What we are especially considering is whether there
is any role for intraneuronal Aß in causing neuronal
dysfunction early on in the AD disease process. I don't
think that anyone is convinced that intraneuronal Aß
has a clear and seperate neurotoxic effect, but rather
some of us are intrigued by the possibility that there
may be an early pathological role for intraneuronal
Aß42. Dementia is preceded by probably at least a few
years of initially subtle and then mild cognitive impairement
(MCI), the pathological basis of which is not established.

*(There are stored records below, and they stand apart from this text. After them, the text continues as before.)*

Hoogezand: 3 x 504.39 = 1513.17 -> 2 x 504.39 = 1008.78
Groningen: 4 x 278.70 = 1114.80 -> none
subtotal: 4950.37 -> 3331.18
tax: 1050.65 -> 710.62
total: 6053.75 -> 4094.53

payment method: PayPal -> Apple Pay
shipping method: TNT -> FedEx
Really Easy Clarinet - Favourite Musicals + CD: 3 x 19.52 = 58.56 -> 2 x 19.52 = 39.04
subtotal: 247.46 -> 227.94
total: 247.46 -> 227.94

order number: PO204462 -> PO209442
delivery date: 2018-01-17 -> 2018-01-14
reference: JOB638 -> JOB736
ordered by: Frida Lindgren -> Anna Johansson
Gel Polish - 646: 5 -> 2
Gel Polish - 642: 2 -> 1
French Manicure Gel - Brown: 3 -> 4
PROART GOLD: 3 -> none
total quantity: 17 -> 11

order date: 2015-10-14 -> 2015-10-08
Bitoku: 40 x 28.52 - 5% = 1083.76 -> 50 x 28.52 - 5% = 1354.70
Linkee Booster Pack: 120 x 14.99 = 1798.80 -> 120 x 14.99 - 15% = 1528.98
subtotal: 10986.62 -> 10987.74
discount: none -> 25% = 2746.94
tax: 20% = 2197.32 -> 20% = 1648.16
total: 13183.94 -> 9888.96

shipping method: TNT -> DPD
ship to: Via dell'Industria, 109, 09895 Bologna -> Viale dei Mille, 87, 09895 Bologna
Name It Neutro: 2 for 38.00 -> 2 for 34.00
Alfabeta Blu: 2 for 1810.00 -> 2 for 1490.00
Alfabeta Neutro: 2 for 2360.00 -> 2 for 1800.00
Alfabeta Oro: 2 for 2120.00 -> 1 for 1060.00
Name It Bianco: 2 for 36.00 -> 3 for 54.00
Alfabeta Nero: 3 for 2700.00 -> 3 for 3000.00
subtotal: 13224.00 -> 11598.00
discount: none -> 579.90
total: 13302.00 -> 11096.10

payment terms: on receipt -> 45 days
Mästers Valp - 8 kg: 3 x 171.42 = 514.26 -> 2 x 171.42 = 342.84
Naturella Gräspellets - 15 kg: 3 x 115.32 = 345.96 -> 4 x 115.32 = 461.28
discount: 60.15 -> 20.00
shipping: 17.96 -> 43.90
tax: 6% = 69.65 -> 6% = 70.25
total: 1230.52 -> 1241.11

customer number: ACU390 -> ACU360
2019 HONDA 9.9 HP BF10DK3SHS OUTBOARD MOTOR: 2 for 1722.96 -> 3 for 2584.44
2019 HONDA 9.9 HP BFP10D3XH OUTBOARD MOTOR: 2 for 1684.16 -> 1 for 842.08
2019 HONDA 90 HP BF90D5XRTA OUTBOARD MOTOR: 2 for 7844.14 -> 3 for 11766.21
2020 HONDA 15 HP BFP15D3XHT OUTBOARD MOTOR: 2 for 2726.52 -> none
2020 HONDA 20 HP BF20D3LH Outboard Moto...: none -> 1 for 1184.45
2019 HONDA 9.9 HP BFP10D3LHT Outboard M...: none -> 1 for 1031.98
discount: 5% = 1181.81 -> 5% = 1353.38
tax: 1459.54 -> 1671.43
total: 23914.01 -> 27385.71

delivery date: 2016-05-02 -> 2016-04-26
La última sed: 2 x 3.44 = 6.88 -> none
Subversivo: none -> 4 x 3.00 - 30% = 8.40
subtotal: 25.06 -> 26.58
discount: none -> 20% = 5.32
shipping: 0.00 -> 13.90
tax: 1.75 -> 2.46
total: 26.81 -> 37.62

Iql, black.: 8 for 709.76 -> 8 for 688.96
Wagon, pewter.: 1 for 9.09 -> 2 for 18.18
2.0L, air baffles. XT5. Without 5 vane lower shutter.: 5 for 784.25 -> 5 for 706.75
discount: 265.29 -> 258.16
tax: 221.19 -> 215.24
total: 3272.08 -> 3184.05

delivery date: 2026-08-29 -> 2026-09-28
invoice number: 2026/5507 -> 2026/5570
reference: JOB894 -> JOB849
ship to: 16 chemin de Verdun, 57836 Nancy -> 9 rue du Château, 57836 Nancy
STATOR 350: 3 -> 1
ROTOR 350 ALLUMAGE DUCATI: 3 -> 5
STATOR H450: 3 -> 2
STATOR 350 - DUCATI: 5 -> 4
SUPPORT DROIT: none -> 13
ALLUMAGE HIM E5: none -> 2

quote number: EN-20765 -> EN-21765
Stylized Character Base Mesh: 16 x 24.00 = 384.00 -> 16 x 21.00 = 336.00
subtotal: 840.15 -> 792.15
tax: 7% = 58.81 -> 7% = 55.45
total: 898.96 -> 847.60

I appreciate the instructive comments of Dr. Yankner, and would like to
add (Re: his point 1) that a major reason for my interest in
intracellular Aß is that I studied the same brains as Naslund et al. did
in their ELISA study with immunohistochemistry, and observed the most
prominent Aß as intraneuronal Aß42 within AD vulnerable neurons and not
in the brain parenchyma. I do not know whether this is from Aß42 uptake
(see Bahr BA et l., 1998) or from endogenous accumulation. I also wonder
if he has tried to extract Aß42 from neuron cell lysate with formic acid
(see Skovronsky et al., 1998) or another more stringent method. Lastly,
there was one report published in Nature Medicine last year of neuronal
degeneration in thepresence of intraneuronal Aß42 acumulation but not
plaque formation in a FAD PS1 trangenic mouse strain (Chui et al.,
1999).
From various studies examining the toxicity of A-beta,
it is clear that random coil monomeric A-beta is not
toxic whereas oligomeric aggregates (protofibrils, ADDLs
or fibrils) are. Thus the critical issue with respect
to Abtoxicity is its aggregation state. An ideal anti-aggregation
therapy would prevent the production of the first toxic
assembly of A-beta.
It has been widely assumed that A-beta aggregation is initiated
extracellularly. However, we have demonstrated (data recently presented
at the Society for Neuroscience in Miami) that SDS-stable oligomers of
A-beta (primarily dimers) are first generated intraneuronally. This
finding represents the first direct observation of the aggregation state
of A-beta in human neurons (earlier studies on intraneuronal A-beta did
not deal with aggregation state) and establishes that oligomerization is
initiated within cells. Irrespective of whether intraneuronal oligomers
are toxic per se or mediate their effect after export to the
extracellular space, their site of origin is now known. Thus, it would
be desirable to interfere with A-beta dimerization within neurons.